> _Task_
Exact reproduction, images excluded: write out the records below.

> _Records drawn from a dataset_

=== Begin Enclosure ===

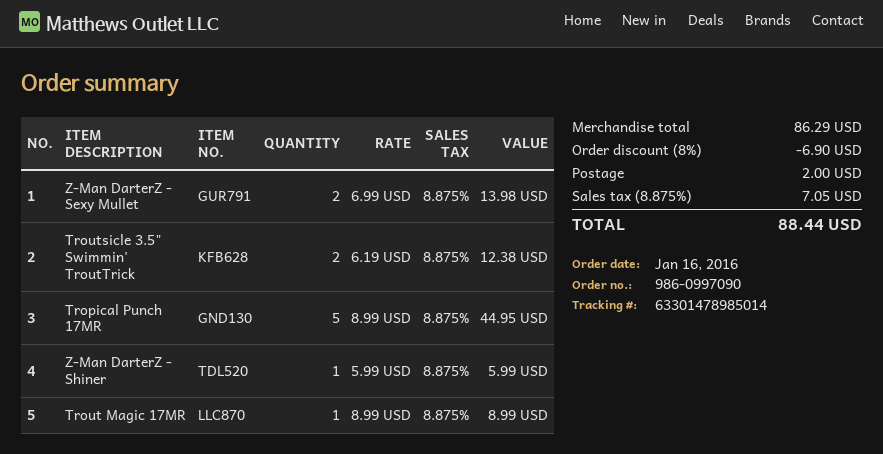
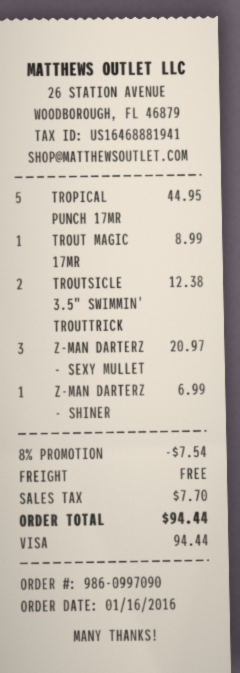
Z-Man DarterZ - Sexy Mullet: 2 for 13.98 -> 3 for 20.97
Z-Man DarterZ - Shiner: 1 for 5.99 -> 1 for 6.99
discount: 8% = 6.90 -> 8% = 7.54
shipping: 2.00 -> 0.00
tax: 7.05 -> 7.70
total: 88.44 -> 94.44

=== End Enclosure ===

> _Result of this exercise_
Z-Man DarterZ - Sexy Mullet: 2 for 13.98 -> 3 for 20.97
Z-Man DarterZ - Shiner: 1 for 5.99 -> 1 for 6.99
discount: 8% = 6.90 -> 8% = 7.54
shipping: 2.00 -> 0.00
tax: 7.05 -> 7.70
total: 88.44 -> 94.44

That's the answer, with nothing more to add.